The most difficult yoga pose
Stillness does not fascinate us modern day yogis. If it did, people would chase savasana (corpse pose) the way they chase their handstand, but they don’t. There would be master classes devoted to corpse pose, rather than to arm balancing and inversions. But few people are looking to take their savasana to the next level. While my social media feeds are populated with people documenting their progress with advanced poses like vrschikasana (scorpion pose), sharing a photo of savasana is so unusual that when I shared a video of my own savasana a few months ago it got laughs as well as likes.
Why is this? It’s not because savasana is an easy pose. Google “savasana” and you’ll find articles calling it “the most difficult yoga pose”. Nor is it because savasana is an irrelevant pose. In practice, savasana is the epitome of “last but not least”, with teachers typically placing it at the end of a class but calling it “the most important yoga pose”. So why doesn’t it make the social media cut?
Mastery of savasana is an internal process. In savasana, we practice alert relaxation, purposefully releasing tension from body and mind while staying present and awake. Achieving the fullest expression of savasana can take a lifetime of devoted practice. Even then, visually discerning a skillful savasana from an unskillful one is nearly impossible. Whether beginner or advanced, savasana just looks like a person lying on the ground. Nothing to see here, folks. And nothing to photograph, post, pin, or share.
Something true and lasting
I believe our disinterest in savasana stems from more than just its lack of photogeneity. I see our fascination with visually provocative asana as a direct product of our identification with the material body. In the west, we tend to come to yoga via the asana practice, and many of us go no further. But when the focus of our practice is exclusively on the physical we set ourselves up for a fall. The body isn’t meant to last, and savasana, corpse pose, is placed strategically at the end of every practice to remind us of this fact.
Asana is a beautiful practice for falling in love with the body, for feeling strong and supple all at once. Over time, poses that seemed impossible move within reach of our increasing strength and flexibility. The first time we lift ourselves into astavakrasana (eight angle pose) is a special kind of triumph. But our ability to hold astavakrasana is fleeting, as life itself is fleeting. One day we’ll find those peak poses moving out of reach all over again. If our focus has been on the poses themselves, this will cause suffering. However, if our focus has been on finding the stillness within the poses, the shapes we make with our body won’t matter. We’ll find that same quality of stillness lying comfortably in savasana.
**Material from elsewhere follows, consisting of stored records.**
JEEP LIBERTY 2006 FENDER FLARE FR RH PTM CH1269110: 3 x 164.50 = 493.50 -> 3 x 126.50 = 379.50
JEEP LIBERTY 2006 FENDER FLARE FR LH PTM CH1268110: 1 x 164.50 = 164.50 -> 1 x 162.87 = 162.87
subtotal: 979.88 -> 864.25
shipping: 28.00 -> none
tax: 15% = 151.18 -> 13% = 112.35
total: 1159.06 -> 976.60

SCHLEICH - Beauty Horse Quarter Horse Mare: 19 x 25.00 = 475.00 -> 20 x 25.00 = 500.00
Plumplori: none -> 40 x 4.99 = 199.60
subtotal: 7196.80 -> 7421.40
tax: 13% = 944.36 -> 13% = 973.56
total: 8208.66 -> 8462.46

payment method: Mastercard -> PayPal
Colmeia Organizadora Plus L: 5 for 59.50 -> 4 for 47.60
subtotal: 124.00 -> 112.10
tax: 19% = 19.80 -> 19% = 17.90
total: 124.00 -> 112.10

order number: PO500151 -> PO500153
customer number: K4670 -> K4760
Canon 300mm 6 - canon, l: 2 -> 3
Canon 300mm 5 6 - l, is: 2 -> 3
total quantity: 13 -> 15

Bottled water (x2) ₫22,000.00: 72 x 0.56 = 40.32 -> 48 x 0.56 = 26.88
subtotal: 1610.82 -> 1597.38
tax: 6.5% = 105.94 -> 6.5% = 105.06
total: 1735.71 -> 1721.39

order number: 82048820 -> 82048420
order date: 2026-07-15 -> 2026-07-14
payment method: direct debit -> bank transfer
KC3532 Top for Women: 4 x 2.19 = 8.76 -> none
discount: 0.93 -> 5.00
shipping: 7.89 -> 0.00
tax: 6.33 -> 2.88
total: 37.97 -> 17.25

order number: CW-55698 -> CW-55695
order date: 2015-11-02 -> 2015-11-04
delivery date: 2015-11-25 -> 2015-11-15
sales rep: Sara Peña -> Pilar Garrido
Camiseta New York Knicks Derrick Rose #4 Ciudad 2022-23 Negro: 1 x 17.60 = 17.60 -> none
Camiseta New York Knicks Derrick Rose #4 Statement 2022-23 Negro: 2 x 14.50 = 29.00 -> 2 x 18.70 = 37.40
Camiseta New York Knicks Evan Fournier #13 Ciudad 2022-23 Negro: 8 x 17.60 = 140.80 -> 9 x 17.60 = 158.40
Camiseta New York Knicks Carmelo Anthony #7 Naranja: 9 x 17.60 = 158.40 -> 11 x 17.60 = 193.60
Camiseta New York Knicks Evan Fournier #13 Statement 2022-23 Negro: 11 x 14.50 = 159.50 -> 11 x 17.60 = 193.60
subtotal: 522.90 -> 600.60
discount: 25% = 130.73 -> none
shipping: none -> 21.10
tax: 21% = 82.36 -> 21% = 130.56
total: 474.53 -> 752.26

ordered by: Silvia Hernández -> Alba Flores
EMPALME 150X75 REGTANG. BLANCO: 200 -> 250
I have a lodestar that I look to whenever I consider introducing something new into my practice, and it goes like this: Can I use this when I want to scream at my kid? Will this help when I’m sick and can’t work? Will it help on my deathbed or my husband’s deathbed? In a practice like asana, it’s so easy to be distracted by all the moving parts. But if the goal of our practice is to connect to something true and lasting, we need to get still to find it.